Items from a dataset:
- - - - - - -

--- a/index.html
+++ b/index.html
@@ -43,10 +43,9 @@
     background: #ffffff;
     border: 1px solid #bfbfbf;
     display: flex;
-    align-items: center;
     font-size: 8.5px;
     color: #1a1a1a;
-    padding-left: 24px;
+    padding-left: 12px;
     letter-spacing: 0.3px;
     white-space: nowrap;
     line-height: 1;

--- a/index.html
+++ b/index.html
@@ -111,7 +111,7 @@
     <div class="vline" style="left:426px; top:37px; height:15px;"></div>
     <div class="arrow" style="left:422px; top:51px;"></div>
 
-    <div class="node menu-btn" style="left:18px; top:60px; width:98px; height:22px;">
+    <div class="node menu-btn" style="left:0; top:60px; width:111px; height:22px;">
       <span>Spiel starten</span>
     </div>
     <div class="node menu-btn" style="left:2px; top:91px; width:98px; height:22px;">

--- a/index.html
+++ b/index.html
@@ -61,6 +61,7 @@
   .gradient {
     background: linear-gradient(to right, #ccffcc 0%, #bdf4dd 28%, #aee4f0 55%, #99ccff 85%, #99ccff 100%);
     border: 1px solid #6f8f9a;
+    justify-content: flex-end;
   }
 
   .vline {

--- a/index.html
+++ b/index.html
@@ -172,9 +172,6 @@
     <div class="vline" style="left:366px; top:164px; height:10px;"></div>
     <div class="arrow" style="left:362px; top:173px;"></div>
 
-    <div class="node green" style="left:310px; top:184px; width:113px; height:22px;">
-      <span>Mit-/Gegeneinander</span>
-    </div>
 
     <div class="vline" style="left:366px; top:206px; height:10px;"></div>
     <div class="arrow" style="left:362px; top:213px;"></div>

- - - - - - -

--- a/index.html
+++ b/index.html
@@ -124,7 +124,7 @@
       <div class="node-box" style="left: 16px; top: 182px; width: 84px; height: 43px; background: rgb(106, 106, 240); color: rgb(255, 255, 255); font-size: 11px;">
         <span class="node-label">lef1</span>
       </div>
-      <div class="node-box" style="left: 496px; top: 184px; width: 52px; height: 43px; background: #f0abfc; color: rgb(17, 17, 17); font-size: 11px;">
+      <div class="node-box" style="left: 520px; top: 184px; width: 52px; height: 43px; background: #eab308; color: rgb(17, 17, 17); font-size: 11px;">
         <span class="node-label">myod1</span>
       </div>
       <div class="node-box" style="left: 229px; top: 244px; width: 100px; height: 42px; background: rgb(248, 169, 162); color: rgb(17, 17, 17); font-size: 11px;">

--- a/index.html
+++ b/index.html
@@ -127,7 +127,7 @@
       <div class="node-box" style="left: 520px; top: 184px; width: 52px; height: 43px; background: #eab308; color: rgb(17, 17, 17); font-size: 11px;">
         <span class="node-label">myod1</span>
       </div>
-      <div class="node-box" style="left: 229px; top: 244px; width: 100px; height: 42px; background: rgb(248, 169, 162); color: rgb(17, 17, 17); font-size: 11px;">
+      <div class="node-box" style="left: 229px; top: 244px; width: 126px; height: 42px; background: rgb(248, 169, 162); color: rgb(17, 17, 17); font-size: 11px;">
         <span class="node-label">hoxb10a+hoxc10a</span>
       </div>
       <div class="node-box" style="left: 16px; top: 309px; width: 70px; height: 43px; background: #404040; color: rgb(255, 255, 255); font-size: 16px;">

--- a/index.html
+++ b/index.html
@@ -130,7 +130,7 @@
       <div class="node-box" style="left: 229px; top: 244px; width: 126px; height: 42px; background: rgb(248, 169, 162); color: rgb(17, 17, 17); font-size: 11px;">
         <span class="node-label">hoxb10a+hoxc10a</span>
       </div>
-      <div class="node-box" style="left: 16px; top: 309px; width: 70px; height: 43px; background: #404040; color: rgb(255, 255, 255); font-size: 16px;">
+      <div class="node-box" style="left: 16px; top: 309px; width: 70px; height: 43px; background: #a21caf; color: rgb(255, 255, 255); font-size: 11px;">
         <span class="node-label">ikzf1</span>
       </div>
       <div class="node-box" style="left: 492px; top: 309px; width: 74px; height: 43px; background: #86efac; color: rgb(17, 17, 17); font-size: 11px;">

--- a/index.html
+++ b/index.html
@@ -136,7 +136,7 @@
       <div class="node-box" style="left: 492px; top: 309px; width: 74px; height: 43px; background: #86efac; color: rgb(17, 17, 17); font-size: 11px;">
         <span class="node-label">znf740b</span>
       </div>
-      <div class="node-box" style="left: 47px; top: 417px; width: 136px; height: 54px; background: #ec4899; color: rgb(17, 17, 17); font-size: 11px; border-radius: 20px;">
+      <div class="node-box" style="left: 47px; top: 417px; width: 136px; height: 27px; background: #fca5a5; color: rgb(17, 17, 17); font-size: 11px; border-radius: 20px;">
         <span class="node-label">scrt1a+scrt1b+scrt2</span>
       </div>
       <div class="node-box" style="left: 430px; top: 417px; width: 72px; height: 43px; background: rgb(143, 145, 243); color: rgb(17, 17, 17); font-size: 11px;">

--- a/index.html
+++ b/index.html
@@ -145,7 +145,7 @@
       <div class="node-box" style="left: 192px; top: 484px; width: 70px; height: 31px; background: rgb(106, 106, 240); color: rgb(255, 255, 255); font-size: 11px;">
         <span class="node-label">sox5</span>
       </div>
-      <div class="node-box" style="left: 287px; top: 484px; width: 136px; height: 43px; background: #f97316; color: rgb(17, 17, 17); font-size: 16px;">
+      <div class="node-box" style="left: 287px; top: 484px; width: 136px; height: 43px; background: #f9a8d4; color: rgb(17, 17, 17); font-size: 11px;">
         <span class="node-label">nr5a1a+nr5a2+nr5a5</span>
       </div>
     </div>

- - - - - - -

TASK DETAILS:
Copy whichever lines above contain the string "span".

YOUR RESPONSE:
       <span>Spiel starten</span>
-      <span>Mit-/Gegeneinander</span>
         <span class="node-label">lef1</span>
         <span class="node-label">myod1</span>
         <span class="node-label">myod1</span>
         <span class="node-label">hoxb10a+hoxc10a</span>
         <span class="node-label">hoxb10a+hoxc10a</span>
         <span class="node-label">ikzf1</span>
         <span class="node-label">znf740b</span>
         <span class="node-label">scrt1a+scrt1b+scrt2</span>
         <span class="node-label">sox5</span>
         <span class="node-label">nr5a1a+nr5a2+nr5a5</span>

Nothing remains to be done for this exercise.